Les liens du mariage ne sont pas les seuls qui doivent être resserrés par des soins et par l’habitude des devoirs. Que penseroit-on d’un fils qui allégueroit des répugnances, une incompatibilité de caractère, pour déserter la maison paternelle ? L’enfant feroit divorce avec la nature, comme l’époux avec ses sermens. L’homme moral a été créé perfectible pour qu’il fût généralement sociable, comme l’homme physique a été créé industrieux pour qu’il pût habiter tous les climats.
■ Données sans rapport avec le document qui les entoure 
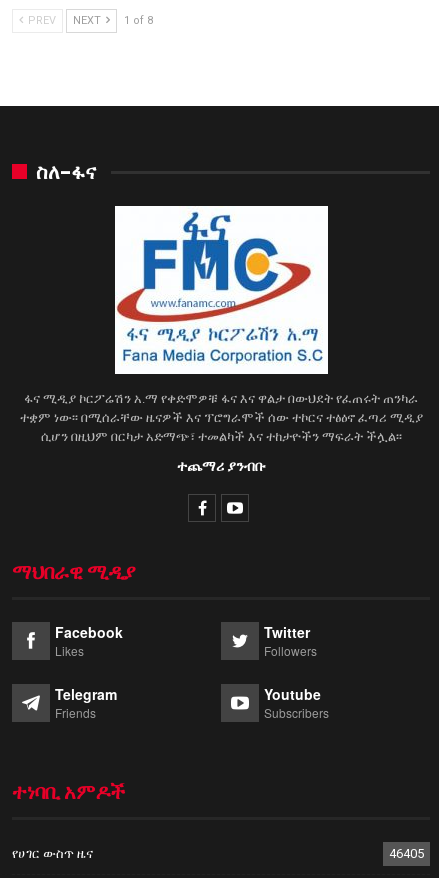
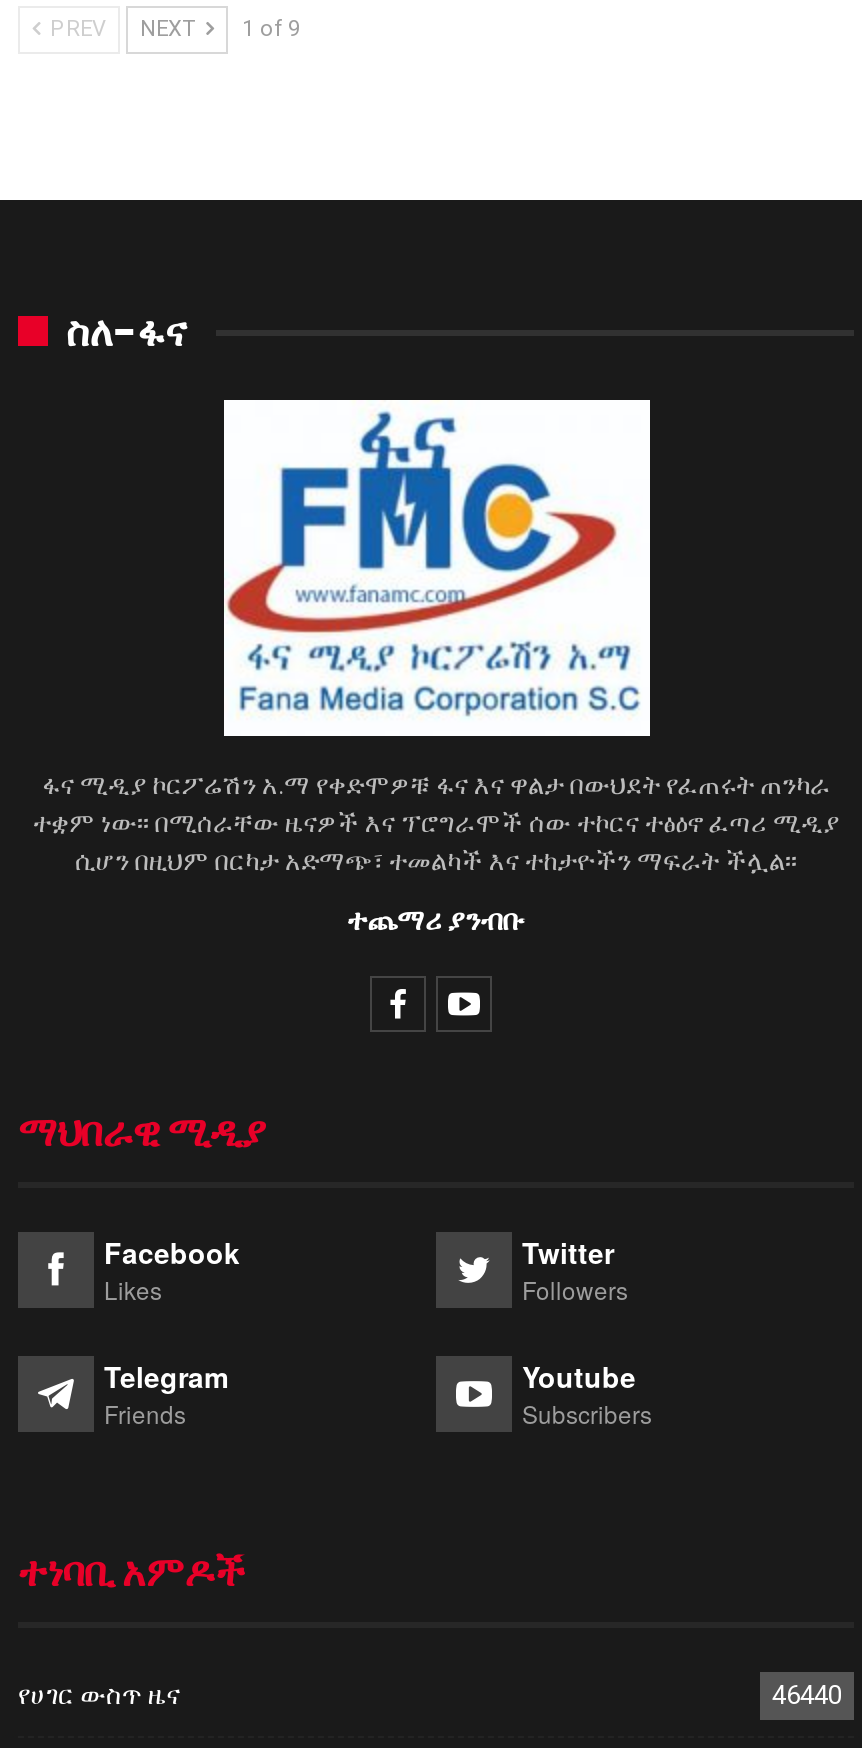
[25,14,153,26] PREV NEXT 1 of 8 -> [44,15,300,41] PREV NEXT 1 of 9
[389,846,424,860] 46405 -> [772,1679,842,1709] 46440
Ces observations, jetées au hasard, démontrent peut-être que la permission du divorce est au moins inutile, puisque l’habitude et la réflexion suffisent pour rapprocher des caractères opposés ; je montrerai encore que cette permission altère et fait disparoître même tous les biens qu’on attend du mariage ; mais je veux auparavant répondre à l’objection commune contre les unions inséparables, tirée de la stérilité d’un premier lien ; et je tâcherai de prouver que le but principal de la nature, dans l’institution du mariage, étant le bonheur des deux époux, la reproduction de leur être n’est qu’un but secondaire qui ne doit point influer sur la loi. Je sais que dans ce siècle matérialiste, l’on voudroit multiplier les hommes comme nous multiplions les oiseaux de nos basses-cours et peut-être aussi, afin d’en dévorer un plus grand nombre : mais Dieu créa l’homme pour le rendre heureux ; sa multiplication est dans sa félicité, tandis que celle des animaux est dans leur espèce. Un seul homme heureux est plus en harmonie avec le plan du Créateur et de l’univers, que des milliers d’hommes indifférens aux douceurs de la vie. Un seul homme heureux remplit par ses rapports un plus grand espace dans le monde et dans l’ordre des choses, que des milliers d’infortunés, qui s’y trouvent étrangers, discordans et sans place. Cette théorie du bonheur, qui établit une si grande distance entre l’être qui jouit foiblement et vaguement par les sensations, et celui qui jouit pleinement et distinctement par les sentimens, fonde en même temps tous les principes de bonté, d’humanité, en un mot, toutes les lois de la morale ; et si le premier but du mariage, ainsi que celui de la vie, est le bonheur de l’individu, non la multiplication de l’espèce, l’on ne peut plus alléguer la stérilité en faveur du divorce.

Platon, ce législateur des esprits, croyoit au mariage des âmes ; et quelle tendre épouse, prête à quitter la vie et l’objet qui la lui fait chérir, n’en est pas encore plus convaincue que ce philosophe ? Moïse, législateur d’un peuple grossier, consacra cependant l’institution du mariage par ces paroles purement spirituelles : Il n’est pas bon que l’homme vive seul ; faisons-lui une aide qui lui ressemble ; mais il dit aux animaux : Croissez et multipliez. Nos philosophes, plus métaphysiciens que Moïse, rejettent cependant cette distinction ; ces ambitieux inconséquens, illustrés par tous les titres de l’intelligence, décorés par plusieurs grandes pensées, cherchent cependant tous les moyens d’avilir notre nature dont ils font partie : Et monté sur le faîte, il aspire à descendre. Ainsi, par des efforts contraires à ceux des sages de l’antiquité, ils voudroient rabaisser l’homme au rang des animaux ; et s’ils pouvoient le faire déchoir jusqu’à celui des plantes ou des rochers, ils croiroient obtenir un triomphe de plus ; mais l’homme ne tombe ou ne s’élève que de proche en proche.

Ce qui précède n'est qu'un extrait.